Wozu sicherlich das regelmäßige Deutschland-Touring der Familie
Delafose aus Eunice mit beigetragen hat.
"Down in
Lousiana" stellt in kurzen, reportageartigen Artikeln die wichtigsten
Musiker der Szene vor, hält Informationen zur Geschichte dieser,
jahrezehntelang abgeschottet lebenden und - das verwirrt die meisten
USA-Reisenden - französischsprechenden Community bereit und entführt
sogar in die Cajun-Küche. Artikel über Voodoo (das erinnert mich
an eine Kleinanzeige, die ich jüngst in der Konstanzer Tagesanzeitung
"Südkurier" gelesen habe: "Wer kennt sich mit Woodoo
aus?") und zum Dokumentarfilmer Les Blank runden das Ganze
ab. Lediglich der Artikel zu John Woos Dreharbeiten in New Orleans
("Hard Targets") ist in diesem Band ein wenig fehl am
Platz. Was soll`s - ein Pflichtbuch für alle Cajun-Zydeco-addicts.

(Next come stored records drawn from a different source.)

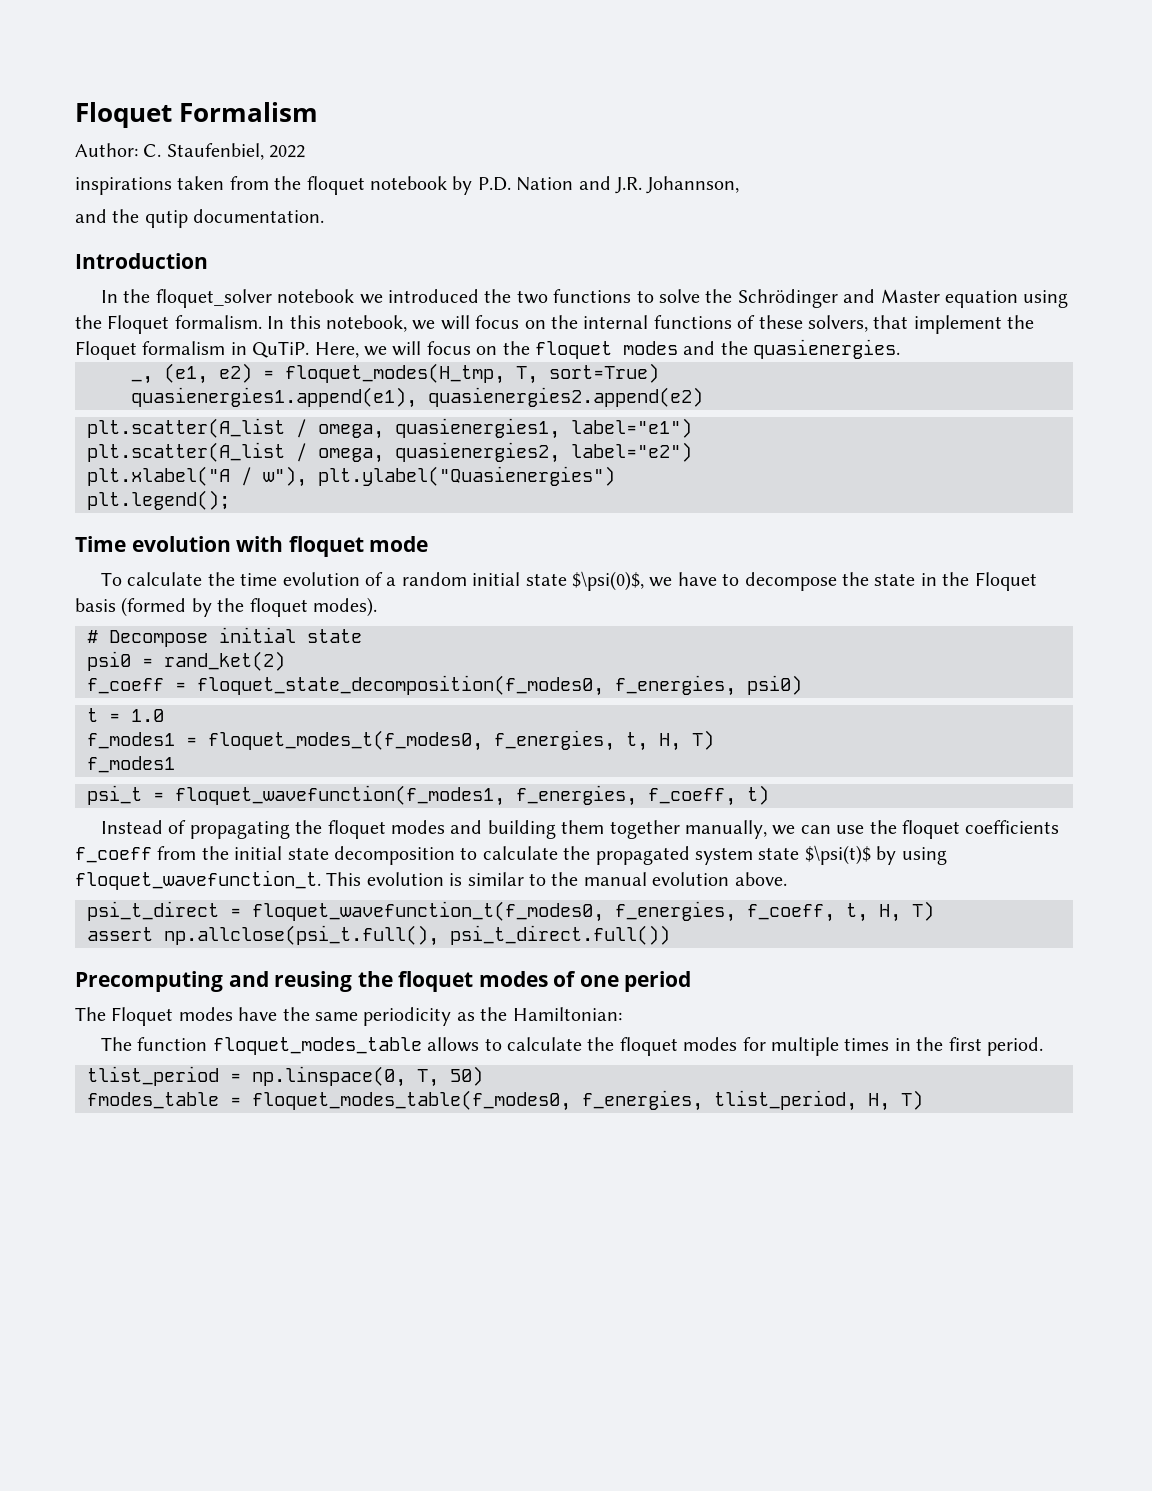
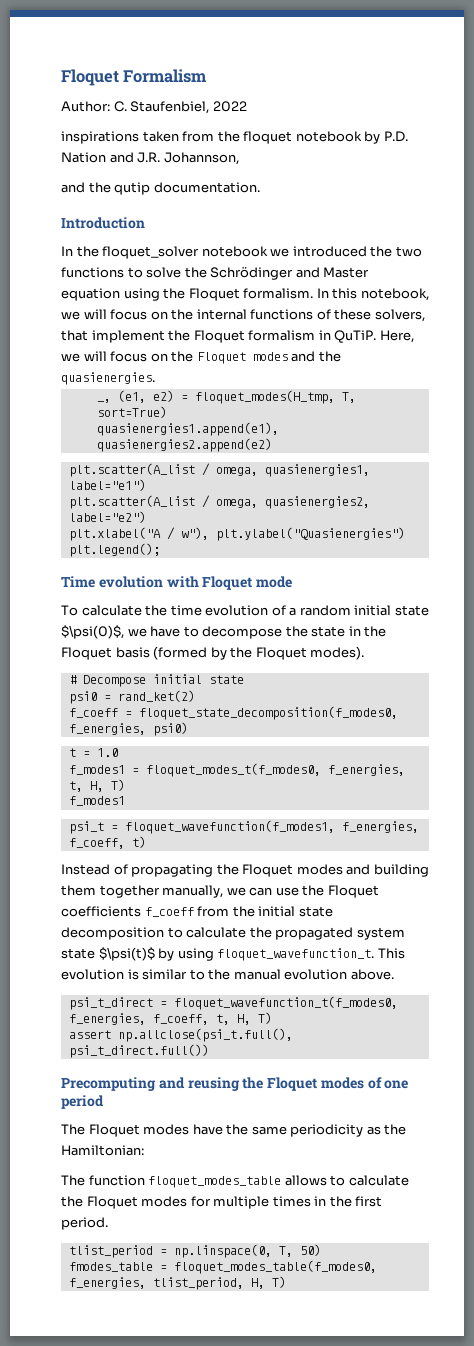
[534,341,612,359] floquet -> [196,352,246,364] Floquet
[288,536,364,557] floquet -> [202,576,253,590] Floquet
[249,598,308,617] floquet -> [255,647,307,660] Floquet
[327,820,386,839] floquet -> [242,864,294,877] Floquet
[902,820,961,839] floquet -> [327,885,379,898] Floquet
[398,971,474,992] floquet -> [267,1077,318,1091] Floquet
[619,1037,678,1056] floquet -> [86,1196,138,1209] Floquet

Laissez les bon temps rouler! - Bleibt zu wünschen, daß sich mal
jemand die Mühe macht und einen ähnlichen Band zum Tex Mex herausbringt....
File under popular
[Buchverlag Michael Schwinn, 224 Seiten, 24 Mark]
[mz] Chris Cutler
geht in seiner, nun erstmals auf deutsch erschienen Text- und Aufsatzsammlung
"File under popular", der Frage nach, was ist populäre
Musik? Die Kategorie "populäre Musik" faßt der Musiker
(einst u.a. Henry Cow, Pere Ubu und Cassiber, heute etwa The Nudes),
Co-Initiator der "Rock-in-Opposition"-Bewegung und spätere
Gründer des RéR-Labels und Vertriebssystems, in Abgrenzung zur rituellen
Volksmusik, zur klassischen Musik und zur, von den - so Cutler -
"Klassengesellschaften als "ernst" bezeichneten Musik",
d.h. in der Abgrenzung all dessen, was populäre Musik nicht ist.

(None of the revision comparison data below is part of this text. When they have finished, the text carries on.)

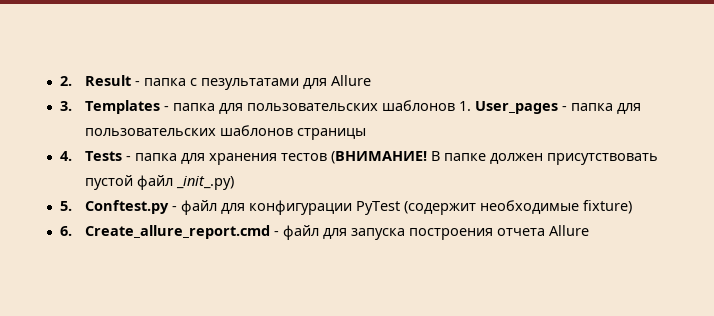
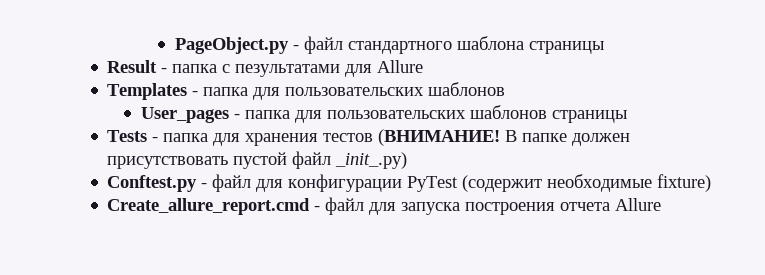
[59,76,72,86] 2. -> [174,36,604,54] PageObject.py - файл стандартного шаблона страницы //
[59,101,72,111] 3. -> (424, 66) none
[459,101,472,111] 1. -> (506, 89) //
[59,151,72,161] 4. -> (627, 116) none
[59,201,72,211] 5. -> (408, 160) none
[59,226,72,236] 6. -> (712, 183) none

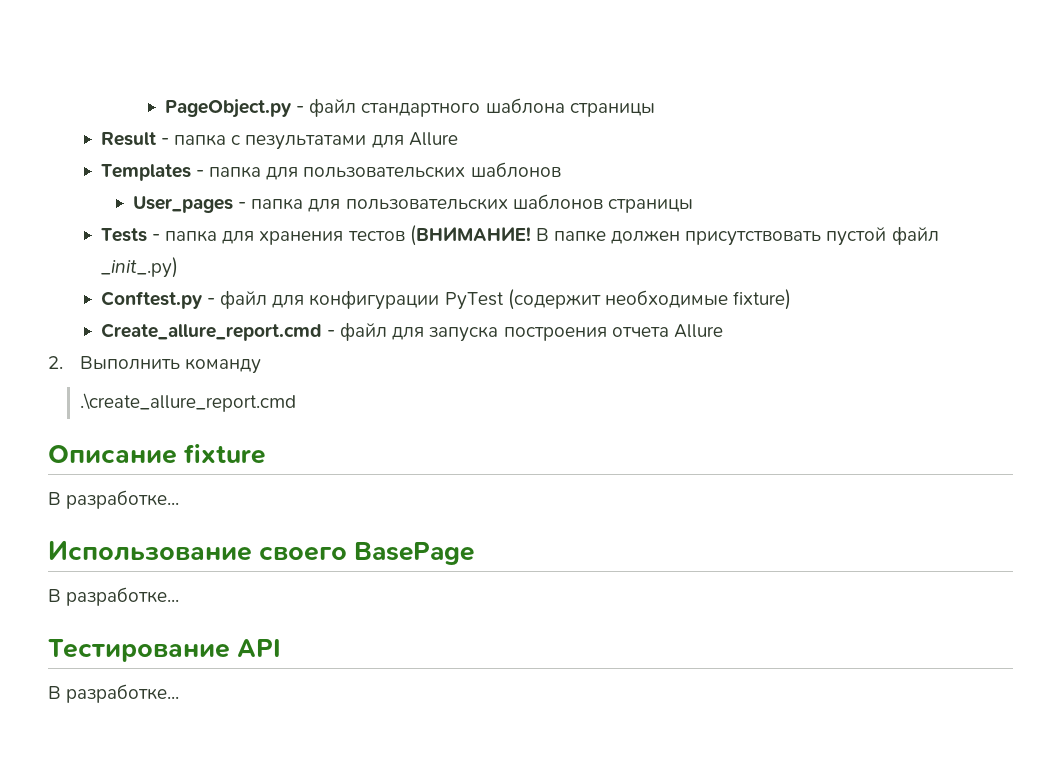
(662, 204) none -> [48,356,262,374] [80,393,297,412] [48,444,266,464] [48,490,180,509] [48,540,475,565] [48,587,180,606] [48,639,282,662] [48,684,180,703] // 2. Выполнить команду // .\create_allure_report.cmd // Описание fixture // В разработке... // Использование своего BasePage // В разработке... // Тестирование API // В разработке...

Die Kategorie dient Cutler hierbei weniger als starre, eine feste
Reihe von Parametern umfassende Begrifflichkeit, sondern vielmehr
als offene Form, die vom Betrachter "aus dem Augenwinkel heraus"
deutlich wahrgenommen werden kann, die jedoch verschwindet, sobald
man sie "direkt ins Auge zu fassen" versucht.
"File under
popular" ist eine Aufsatzsammlung, die sowohl kulturtheoretisch,
als auch biographisch versucht, einer von den Akademikern ignorierten,
populären Musikform nachzuspüren. Ob Cutler sich nun Sun Ra nähert,
der für ihn "einen Seinsmodus ’schwarzer Kultur’" darstellt,
oder den Residents sein Interesse widmet - Cutlers Überlegungen
sind an keiner Stelle starr, sie regen zur Reflexion an und stellen
eine subtile Bestandsaufnahme der "anderen Kultur" dar.